### Work order
Below are some entries. Copy each line in them that holds "filter".

------ Excerpted data ------

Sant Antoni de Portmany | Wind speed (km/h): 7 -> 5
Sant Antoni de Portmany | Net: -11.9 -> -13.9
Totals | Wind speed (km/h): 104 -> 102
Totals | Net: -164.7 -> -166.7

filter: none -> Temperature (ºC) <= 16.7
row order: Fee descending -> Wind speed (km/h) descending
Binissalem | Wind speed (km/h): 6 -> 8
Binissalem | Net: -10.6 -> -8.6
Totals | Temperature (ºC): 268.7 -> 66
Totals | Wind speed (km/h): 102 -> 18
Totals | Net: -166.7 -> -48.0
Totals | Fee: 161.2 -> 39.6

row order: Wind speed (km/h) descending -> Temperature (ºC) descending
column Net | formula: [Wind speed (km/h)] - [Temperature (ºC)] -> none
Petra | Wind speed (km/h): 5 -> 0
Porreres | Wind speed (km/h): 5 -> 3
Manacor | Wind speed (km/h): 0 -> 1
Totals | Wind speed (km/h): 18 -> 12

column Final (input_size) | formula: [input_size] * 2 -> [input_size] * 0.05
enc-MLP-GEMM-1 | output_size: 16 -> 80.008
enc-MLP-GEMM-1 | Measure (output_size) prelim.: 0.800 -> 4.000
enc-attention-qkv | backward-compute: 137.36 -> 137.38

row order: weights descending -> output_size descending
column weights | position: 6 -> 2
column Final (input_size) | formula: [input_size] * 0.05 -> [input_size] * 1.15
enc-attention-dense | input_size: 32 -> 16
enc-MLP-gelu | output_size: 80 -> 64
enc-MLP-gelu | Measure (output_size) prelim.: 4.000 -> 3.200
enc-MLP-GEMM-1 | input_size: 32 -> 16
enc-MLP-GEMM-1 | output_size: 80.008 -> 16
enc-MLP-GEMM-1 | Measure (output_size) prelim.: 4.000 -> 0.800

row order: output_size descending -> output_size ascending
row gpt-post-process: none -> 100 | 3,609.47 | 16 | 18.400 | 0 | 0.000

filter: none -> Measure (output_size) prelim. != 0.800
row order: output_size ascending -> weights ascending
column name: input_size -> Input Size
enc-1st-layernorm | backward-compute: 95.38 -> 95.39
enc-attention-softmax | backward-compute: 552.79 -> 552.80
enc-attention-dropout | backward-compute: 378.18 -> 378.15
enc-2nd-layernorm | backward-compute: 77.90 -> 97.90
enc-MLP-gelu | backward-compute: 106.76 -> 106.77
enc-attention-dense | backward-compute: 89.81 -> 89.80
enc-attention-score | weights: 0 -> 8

------

### Completed task
filter: none -> Temperature (ºC) <= 16.7
filter: none -> Measure (output_size) prelim. != 0.800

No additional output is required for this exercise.